Auf der Flucht vor der Welt
Mehr als eine halbe Million Japaner haben sich von der Außenwelt abgekapselt. Als Hikikomori verbringen sie bis zu 20 Jahre und länger in einem Raum.
TOKIO. Otochika Ichikawa ist ein freundlicher älterer Herr. Der 70jährige Japaner unterhält sich gern mit anderen Menschen. Er weiß aus bitterer Erfahrung, wie wichtig Kommunikation ist. „Als meine Tochter 14 Jahre alt war, weigerte sie sich plötzlich, in die Schule zu gehen“, erzählt Ichikawa. „Als sie Medikamente bekam, ging es ihr besser. Danach blieb sie fünf Jahre zu Hause“, erinnert sich Ichikawa. Seine Tochter wurde eine Hikikomori – jemand, der sich zu Hause einschließt und aus der Gesellschaft zurückzieht.
Als Hikikomori leben nach einer jüngsten Erhebung der Zentralregierung in Japan etwa 541.000 Menschen im Alter von 15 bis 39 Jahren. Immer mehr Betroffene wählen dabei über längere Zeiträume die völlige soziale Isolation. Bei rund 35 Prozent seien es mehr als sieben Jahre. In einer erstmaligen Erhebung zu dem Phänomen vor fünf Jahren hatte die Regierung zwar noch 696.000 Hikikomori im Land geschätzt. In der neuen Erhebung wurden betroffene Menschen, die älter als 40 Jahre sind, jedoch nicht berücksichtigt. Und genau hier sehen Fachleute ein immer größeres Problem. Das Phänomen an sich ist zwar nicht neu, doch im Zuge der rasanten Überalterung der japanischen Gesellschaft, die in der drittgrößten Volkswirtschaft der Welt so schnell verläuft wie in keinem anderen Industrieland, würden nun auch die Hikikomori zunehmend älter, warnen Experten. „Die Leute, die ich vor etwa 20 Jahren beraten habe, sind jetzt über 40“, erklärt Naoki Abe, Berater von Betroffenen und deren Familien. Viele Hikikomori seien auf ihre inzwischen 70 oder 80 Jahre alten Eltern angewiesen und lebten von deren Pension. Viele seien gar nicht in der Lage, für sich selbst Sozialhilfe zu beantragen.
Die Gründe, warum jemand zu einem Hikikomori wird, sind vielfältig. „Die meisten haben Probleme in menschlichen Beziehungen erfahren und sind verletzt worden“, heißt es bei der nicht staatlichen Hilfsorganisation Kazoku Hikikomori Japan (KHJ).
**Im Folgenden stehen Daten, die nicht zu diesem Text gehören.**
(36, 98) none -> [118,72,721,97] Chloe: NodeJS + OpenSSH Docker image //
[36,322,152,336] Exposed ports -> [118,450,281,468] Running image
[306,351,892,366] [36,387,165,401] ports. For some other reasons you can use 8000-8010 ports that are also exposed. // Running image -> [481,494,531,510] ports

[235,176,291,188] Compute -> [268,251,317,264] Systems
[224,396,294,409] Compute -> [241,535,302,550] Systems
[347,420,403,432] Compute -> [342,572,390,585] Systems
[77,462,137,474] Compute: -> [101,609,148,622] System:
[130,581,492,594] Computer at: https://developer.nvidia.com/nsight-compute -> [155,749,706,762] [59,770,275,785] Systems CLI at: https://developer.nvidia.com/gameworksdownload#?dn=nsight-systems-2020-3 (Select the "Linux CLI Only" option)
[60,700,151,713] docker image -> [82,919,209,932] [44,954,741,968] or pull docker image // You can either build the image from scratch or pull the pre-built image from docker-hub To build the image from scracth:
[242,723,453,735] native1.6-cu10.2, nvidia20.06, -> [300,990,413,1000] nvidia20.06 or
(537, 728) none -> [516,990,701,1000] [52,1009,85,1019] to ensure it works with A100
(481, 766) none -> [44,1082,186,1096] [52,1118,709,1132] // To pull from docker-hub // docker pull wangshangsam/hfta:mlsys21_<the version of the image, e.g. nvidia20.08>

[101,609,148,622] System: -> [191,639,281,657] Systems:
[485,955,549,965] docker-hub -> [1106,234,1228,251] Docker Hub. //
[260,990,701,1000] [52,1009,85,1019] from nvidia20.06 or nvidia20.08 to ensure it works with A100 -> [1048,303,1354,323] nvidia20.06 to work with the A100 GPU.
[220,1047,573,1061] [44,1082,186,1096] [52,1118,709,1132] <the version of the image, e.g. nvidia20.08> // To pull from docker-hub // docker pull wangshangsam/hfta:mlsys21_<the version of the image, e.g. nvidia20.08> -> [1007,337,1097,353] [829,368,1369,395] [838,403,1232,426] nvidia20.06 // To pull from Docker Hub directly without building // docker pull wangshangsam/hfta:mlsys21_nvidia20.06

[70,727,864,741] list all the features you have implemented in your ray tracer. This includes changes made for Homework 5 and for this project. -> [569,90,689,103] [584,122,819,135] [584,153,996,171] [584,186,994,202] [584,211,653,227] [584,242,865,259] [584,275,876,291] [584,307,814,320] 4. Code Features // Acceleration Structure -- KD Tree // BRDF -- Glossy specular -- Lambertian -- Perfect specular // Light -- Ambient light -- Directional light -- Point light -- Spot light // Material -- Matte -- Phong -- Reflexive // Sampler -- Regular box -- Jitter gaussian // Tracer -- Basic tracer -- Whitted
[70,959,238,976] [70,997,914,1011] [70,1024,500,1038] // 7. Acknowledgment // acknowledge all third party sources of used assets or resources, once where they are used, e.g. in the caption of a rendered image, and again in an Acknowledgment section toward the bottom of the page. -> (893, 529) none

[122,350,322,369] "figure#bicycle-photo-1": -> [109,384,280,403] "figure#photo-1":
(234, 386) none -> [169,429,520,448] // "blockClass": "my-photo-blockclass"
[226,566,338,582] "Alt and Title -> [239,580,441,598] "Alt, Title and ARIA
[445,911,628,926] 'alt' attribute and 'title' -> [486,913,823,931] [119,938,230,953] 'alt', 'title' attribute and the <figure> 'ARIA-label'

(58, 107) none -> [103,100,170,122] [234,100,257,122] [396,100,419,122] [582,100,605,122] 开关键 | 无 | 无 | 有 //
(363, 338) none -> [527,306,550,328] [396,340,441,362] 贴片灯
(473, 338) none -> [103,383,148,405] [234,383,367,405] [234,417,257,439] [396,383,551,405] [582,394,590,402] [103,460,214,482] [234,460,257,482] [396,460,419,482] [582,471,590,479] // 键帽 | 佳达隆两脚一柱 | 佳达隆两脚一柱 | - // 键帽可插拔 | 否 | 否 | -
Andere seien als Schüler Opfer von Ijime (Mobbing) geworden, ein in Japan weitverbreitetes Problem, nicht nur an Schulen, sondern auch in Unternehmen. Andere fühlen sich dem hohen Erwartungsdruck der Gesellschaft nicht gewachsen oder haben wirtschaftliche Probleme, die sie in die Isolation treiben. In der heutigen Gesellschaft sei es leicht, Hikikomori zu bleiben, weil es das Internet gebe, über das man mit der Außenwelt verbunden bleiben kann.
Zwar gebe es inzwischen vielfältige Hilfsangebote für Betroffene und ihre Familien. Auch beginne die Gesellschaft endlich, das Problem der älter werdenden Hikikomori zu erkennen, erklärt Rika Ueda, Generalsekretärin der Hilfsorganisation Kazoku Hikikomori Japan. Doch sie beklagt, dass Hikikomori in der Gesellschaft Japans noch immer stigmatisiert würden. Viele betroffene Familien schämten sich und versuchten gegenüber ihrer Umwelt zu verbergen, dass jemand in ihrer Familie zu einem Hikikomori geworden sei. Das führe dazu, dass die Hikikomori immer länger in ihrer Isolation verharrten, manche über 20 Jahre. Otochika Ichikawa sieht ein großes Problem in der Veränderung der japanischen Gesellschaft, in der es kaum noch Familien gebe, wo noch mehrere Generationen unter einem Dach lebten. Hinzu komme die Anonymität der Großstädte.
Ichikawas Tochter ist inzwischen 39 Jahre alt, verheiratet und hat ein Kind. Sie lebe mittlerweile „fast normal“, erzählt Ichikawa, der eine Hilfsorganisation für Hikikomori in Tokio leitet. Seine Tochter habe heute Kontakt zu anderen Menschen, zu Eltern von Mitschülern ihres Kindes oder auch zu Nachbarn. Inzwischen weiß Ichikawa auch, was damals wohl dazu geführt hatte, dass seine Tochter die Schule verweigerte und jahrelang Hikikomori war. Sie war in der Schule gemobbt worden.